Figure 4.

Properties of the ligand binding faces of CD58 (A–D, G, and H) and human CD2 (E and F) viewed as in Fig. 3 A and B, respectively. In A and E, the grasp (22) surfaces of residues whose mutation disrupts or has no effect on binding are colored red and are labeled or are colored green, respectively (only a subset of the mutated human CD2 residues are labeled in E for clarity).
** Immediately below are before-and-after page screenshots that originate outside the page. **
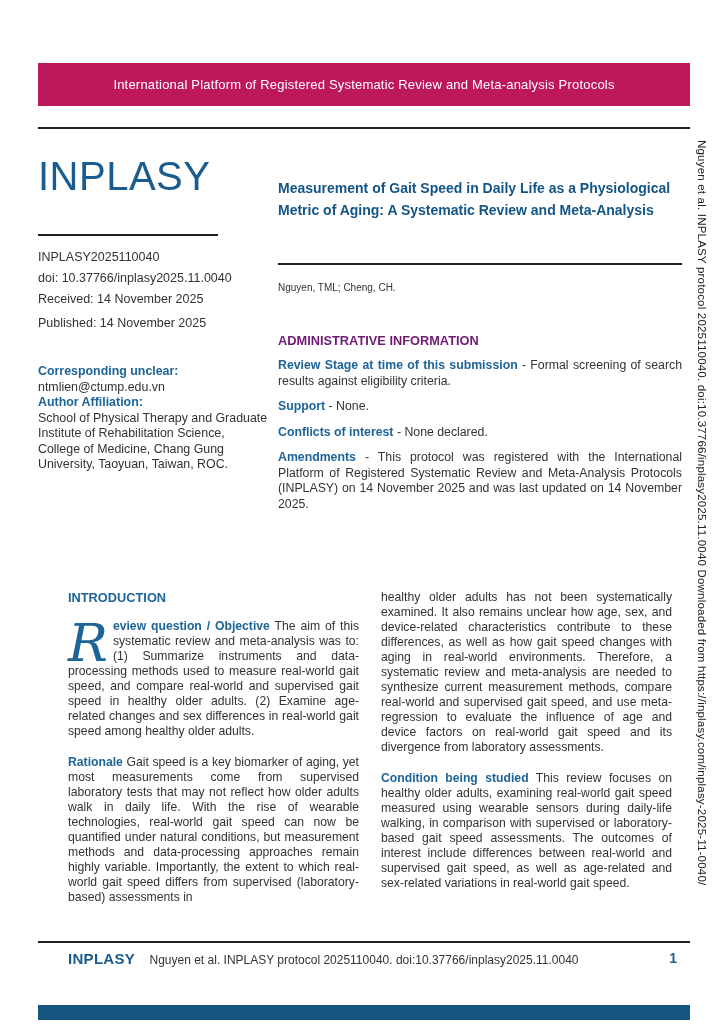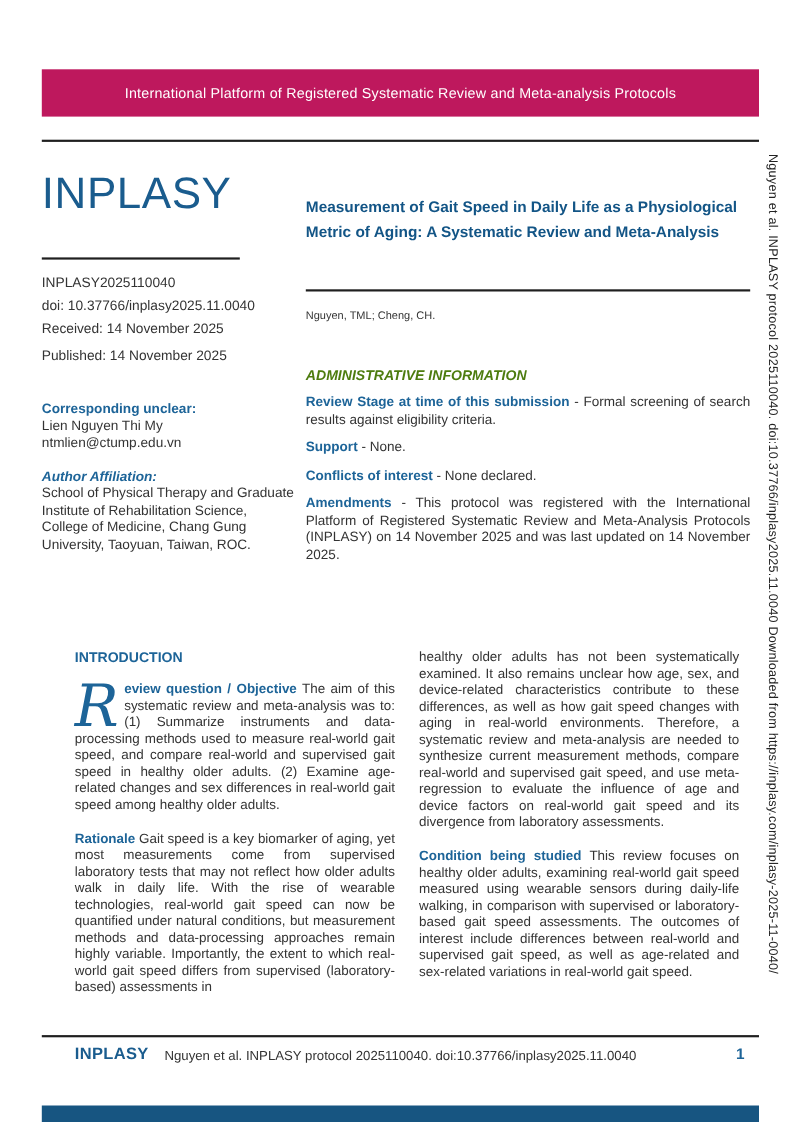--- a/index.html
+++ b/index.html
@@ -32,7 +32,7 @@
   .title{color:#135586;font-size:14px;font-weight:bold;line-height:21.5px;margin:0;}
   .title-rule{height:2px;background:#1f1f1f;margin-top:42px;}
   .authors{font-size:10px;margin:17px 0 0 0;}
-  .admin-heading{font-size:12.8px;margin:40px 0 0 0;color:#4d7c0f;font-weight:bold;font-style:italic;}
+  .admin-heading{font-size:12.8px;margin:40px 0 0 0;color:#701a75;font-weight:bold;}
   .item{font-size:12.3px;line-height:15.5px;text-align:justify;margin:10px 0 0 0;}
 
   

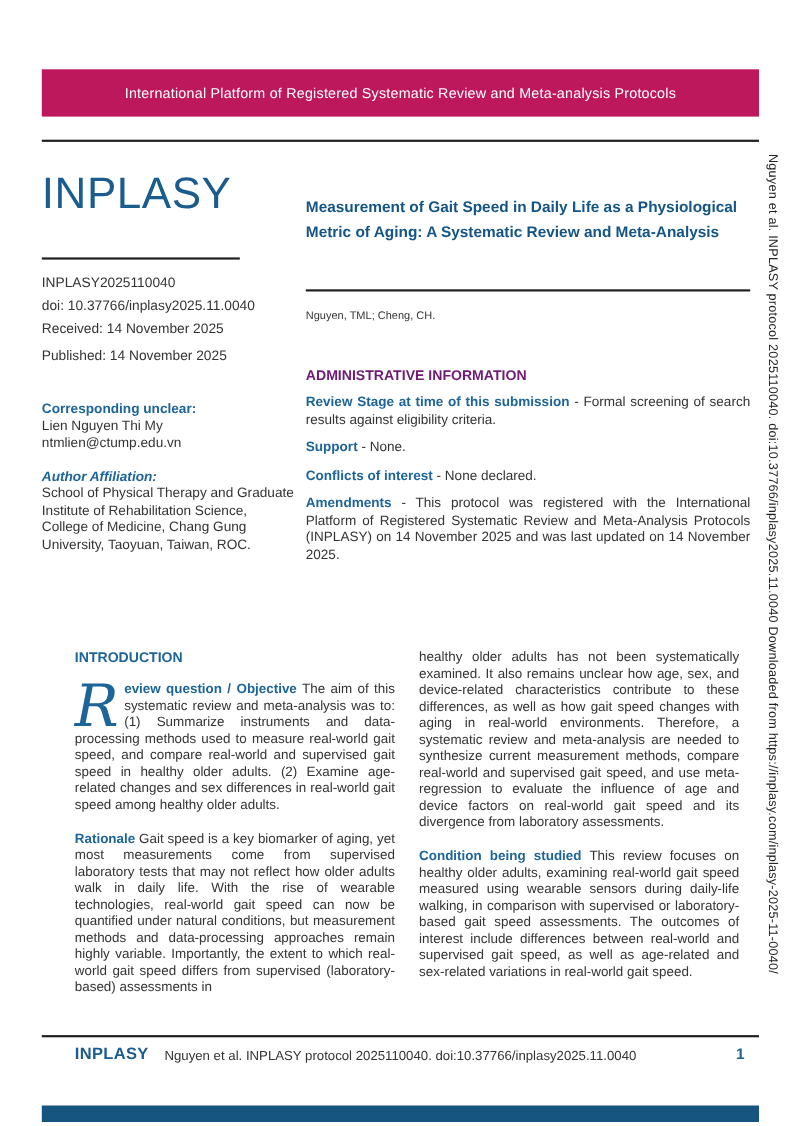--- a/index.html
+++ b/index.html
@@ -78,7 +78,6 @@
     </div>
     <div class="cblock">
       <p class="blue">Corresponding unclear:</p>
-      <p>Lien Nguyen Thi My</p>
       <p class="email">ntmlien@ctump.edu.vn</p>
       <p class="blue aff-label">Author Affiliation:</p>
       <p>School of Physical Therapy and Graduate Institute of Rehabilitation Science, College of Medicine, Chang Gung University, Taoyuan, Taiwan, ROC.</p>

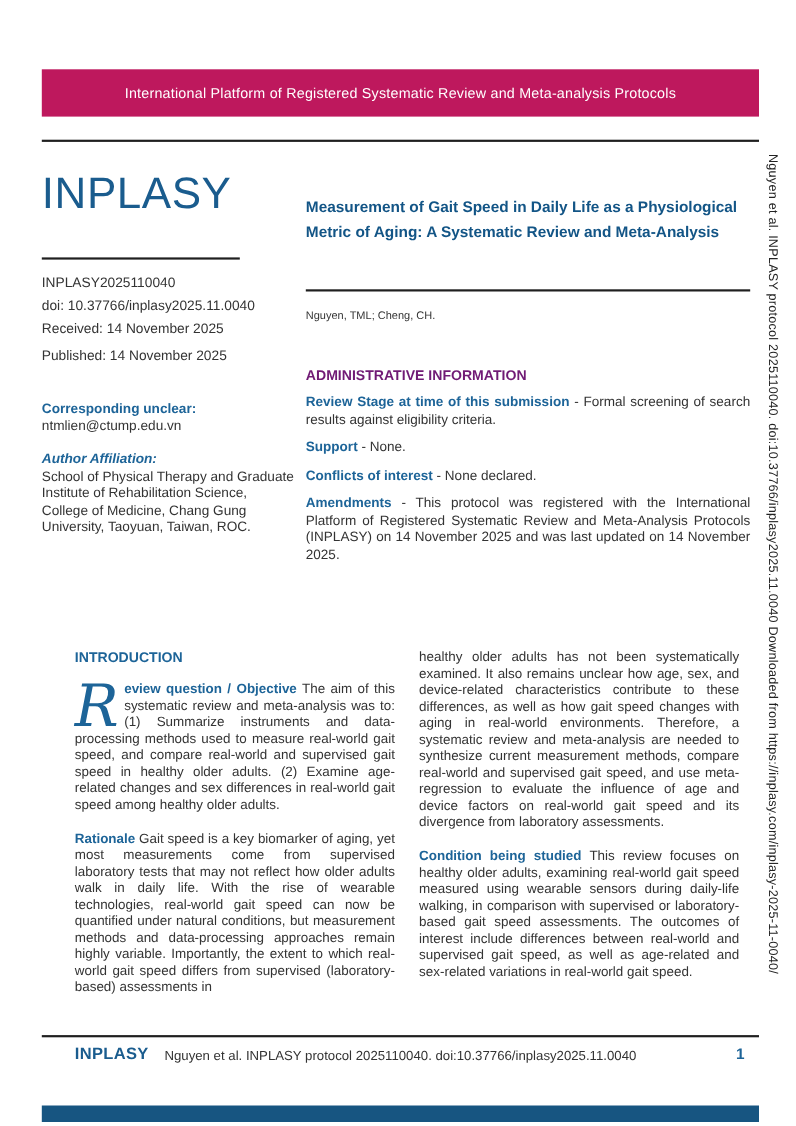--- a/index.html
+++ b/index.html
@@ -24,7 +24,7 @@
   .blue{color:#1d6498;font-weight:bold;}
   .cblock{margin-top:33px;font-size:12.4px;line-height:15.5px;}
   .cblock .email{}
-  .cblock .aff-label{margin-top:15px;font-style:italic;}
+  .cblock .aff-label{}
   .cblock p{margin:0;}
In B and F, the electrostatic potential calculated at neutral pH is shown projected onto the grasp surfaces of the two domains; blue represents positive potential, white represents neutral, and red represents negative potential contoured at ±8.5 kT. In C, D, G, and H, the electrostatic potential of the ligand binding surface of human CD2, contoured at ±2.5 kT after docking with CD58, is shown projected onto the grasp surface of CD58 domain 1. The models used to dock the proteins are the homodimeric human sCD2 (9) (C) and rat sCD2 [molecule 2 of the asymmetric unit (8) (D)] crystal lattice contacts, the homodimeric interaction of CD8 monomers (27) (G), and the putative, membrane-spanning homodimeric interaction of P0 monomers (28) (H). Red and blue arrows in the lower right hand corners of C, D, G, and H indicate the relative orientations of the C β-strands of the domain 1 AGFCC′C′′ sheets of CD58 and CD2, respectively, in each of the four model complexes. In C and D, the projected electrostatic surface of CD2 is highly complementary to that of CD58 shown in B.